Editing Residual-current device (section)

==Characteristics==

===Differences in disconnection actions===
Major differences exist regarding the manner in which an RCD unit will act to disconnect the power to a circuit or appliance.

There are four situations in which different types of RCD units are used:

# At the consumer power distribution level, usually in conjunction with an RCBO resettable circuit breaker;
# Built into a wall socket;
# Plugged into a wall socket, which may be part of a power-extension cable; and
# Built into the cord of a portable appliance, such as those intended to be used in outdoor or wet areas.

The first three of those situations relate largely to usage as part of a power-distribution system and are almost always of the ''passive'' or ''latched'' variety, whereas the fourth relates solely to specific appliances and are always of the ''active'' or ''non-latching'' variety.  ''Active'' means prevention of any ''re-activation'' of the power supply after any inadvertent form of power outage, as soon as the mains supply becomes re-established; ''latch'' relates to a ''switch'' inside the unit housing the RCD that remains as set following any form of power outage, but has to be reset manually after the detection of an error condition.

In the fourth situation, it would be deemed to be highly undesirable, and probably very unsafe, for a connected appliance to automatically resume operation after a power disconnection, without having the operator in attendance{{dash}}as such, manual reactivation of the RCD is necessary.

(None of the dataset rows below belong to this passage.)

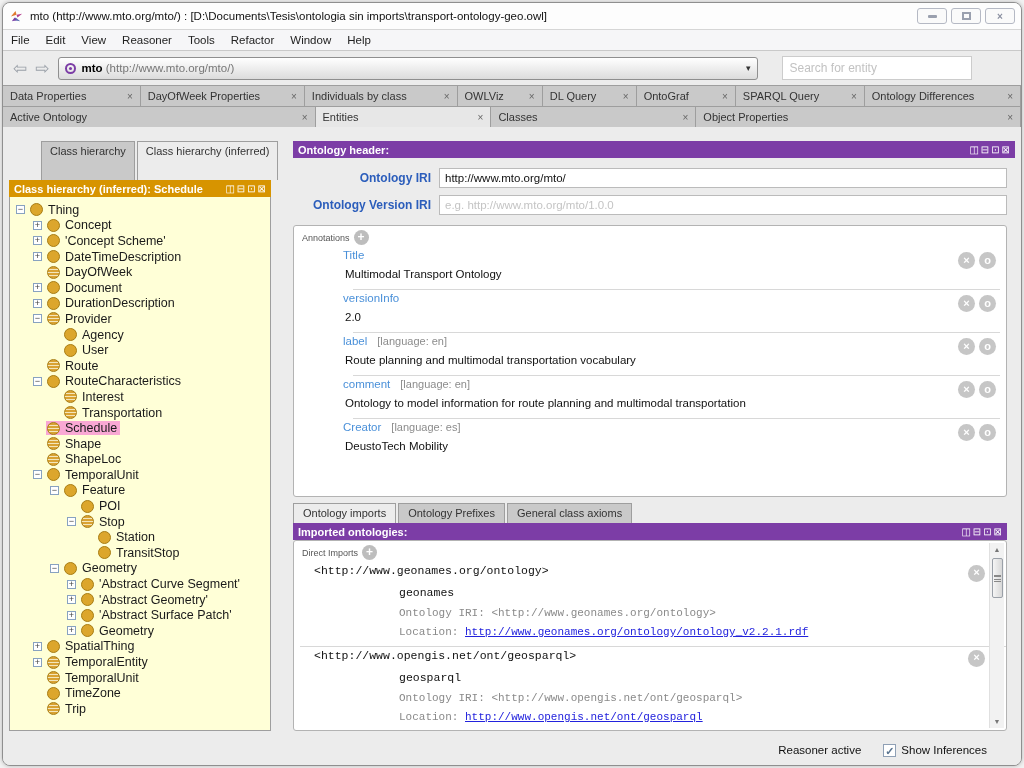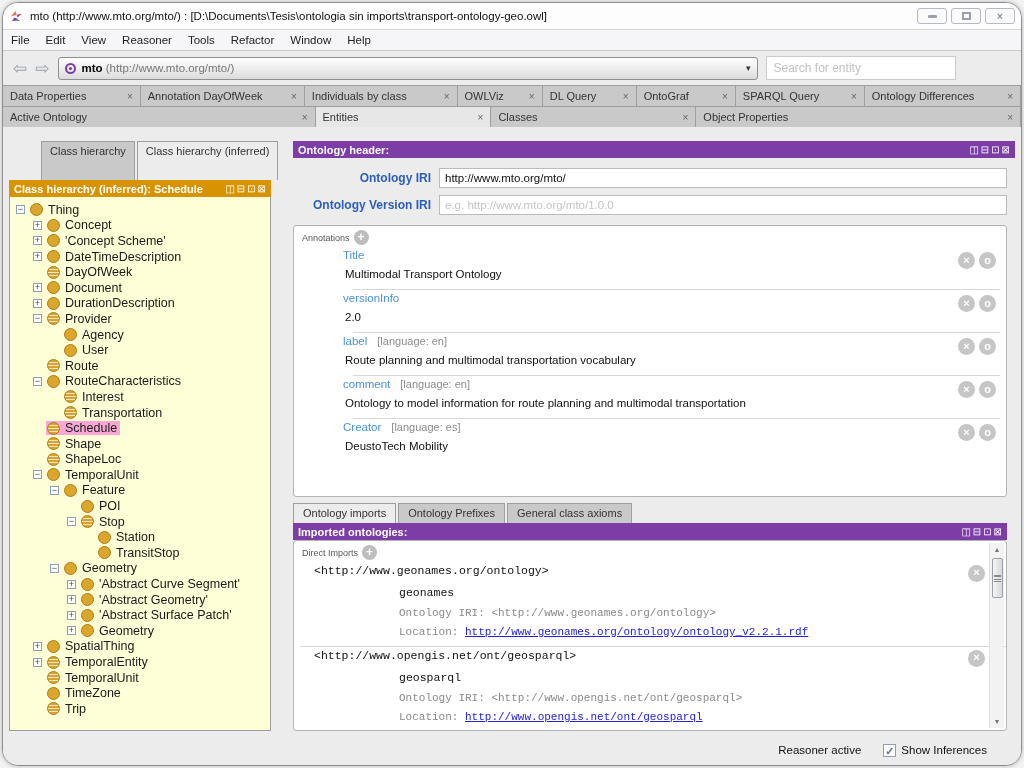--- a/index.html
+++ b/index.html
@@ -1,19 +1,19 @@
 <!DOCTYPE html>
 <html><head>
 <meta charset="utf-8">
 <style>
   * { box-sizing: border-box; }
   html,body { margin:0; padding:0; width:1024px; height:768px; background:#f2f2f2;
               font-family:"Liberation Sans", sans-serif; }
   .window { position:absolute; inset:2px; background:#ececec; border:1px solid #8f8f8f;
-            border-radius:16px; overflow:hidden; display:flex; flex-direction:column;
+            border-radius:8px; overflow:hidden; display:flex; flex-direction:column;
             box-shadow:0 0 4px rgba(0,0,0,.25); }
 
   
   .titlebar { height:27px; background:#fdfdfd; border-bottom:1px solid #d6d6d6;
               display:flex; align-items:center; padding:0 6px; gap:6px; }
   .titlebar .title { font-size:11.5px; color:#111; flex:1; white-space:nowrap; overflow:hidden; }
   .win-controls { display:flex; gap:4px; }
   .win-btn { width:30px; height:16px; border:1px solid #b5b9c4; border-radius:3px; background:#fafafa;
              display:flex; align-items:center; justify-content:center; color:#8a8fa0; font-size:10px; font-weight:bold; }
   .win-btn .bar { width:9px; height:3px; background:#9aa0ae; border-radius:1px; }
@@ -30,21 +30,21 @@
   .combo { flex:1; height:23px; max-width:700px; border:1px solid #8f8f8f; border-radius:3px;
            background:linear-gradient(#ffffff,#dcdcdc); display:flex; align-items:center;
            padding:0 6px; gap:6px; }
   .onto-icon { width:11px; height:11px; border:2px solid #7c3da6; border-radius:50%;
                display:flex; align-items:center; justify-content:center; }
   .onto-icon i { width:3px; height:3px; background:#7c3da6; border-radius:50%; }
   .combo-text { flex:1; font-size:11.5px; color:#777; white-space:nowrap; overflow:hidden; }
   .combo-text b { color:#000; }
   .combo-arrow { font-size:9px; color:#333; }
   .search-input { width:190px; height:24px; border:1px solid #cccccc; background:#fff;
-                  font-size:12px; padding:8px 7px; color:#333; font-family:"Liberation Sans",sans-serif; }
+                  font-size:12px; padding:8px 7px; color:#333; font-family:"Liberation Sans",sans-serif;margin-left:16px; }
   .search-input::placeholder { color:#c2c2c2; }
 
   
   .tabrow { height:21px; display:flex; background:#b9b9b9; border-top:1px solid #9e9e9e; }
   .tab { border-right:1px solid #9e9e9e; background:#c9c9c9; display:flex; align-items:center;
          padding:0 7px; gap:4px; min-width:0; }
   .tab.active { background:#e7e7e7; }
   .tab-label { flex:1; font-size:11px; color:#333; white-space:nowrap; overflow:hidden; }
   .tab-close { font-size:10px; color:#666; }
 
@@ -186,21 +186,21 @@
     </div>
     <input class="search-input" placeholder="Search for entity" style="">
   </div>
 
   <div class="tabrow" id="tabrow1">
       <div class="tab" style="flex: 140 140 0px;">
         <span class="tab-label">Data Properties</span>
         <span class="tab-close">×</span>
       </div>
       <div class="tab" style="flex: 170 170 0px;">
-        <span class="tab-label">Annotation DayOfWeek</span>
+        <span class="tab-label">DayOfWeek Properties</span>
         <span class="tab-close">×</span>
       </div>
       <div class="tab" style="flex: 157 157 0px;">
         <span class="tab-label">Individuals by class</span>
         <span class="tab-close">×</span>
       </div>
       <div class="tab" style="flex: 80 80 0px;">
         <span class="tab-label">OWLViz</span>
         <span class="tab-close">×</span>
       </div>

The difference between the modes of operation of the essentially two different types of RCD functionality is that the operation for power distribution purposes requires the internal latch to remain set within the RCD after any form of power disconnection caused by either the user turning the power off, or after any power outage; such arrangements are particularly applicable for connections to refrigerators and freezers.

Situation two is mostly installed just as described above, but some wall socket RCDs are available to fit the fourth situation, often by operating a switch on the fascia panel.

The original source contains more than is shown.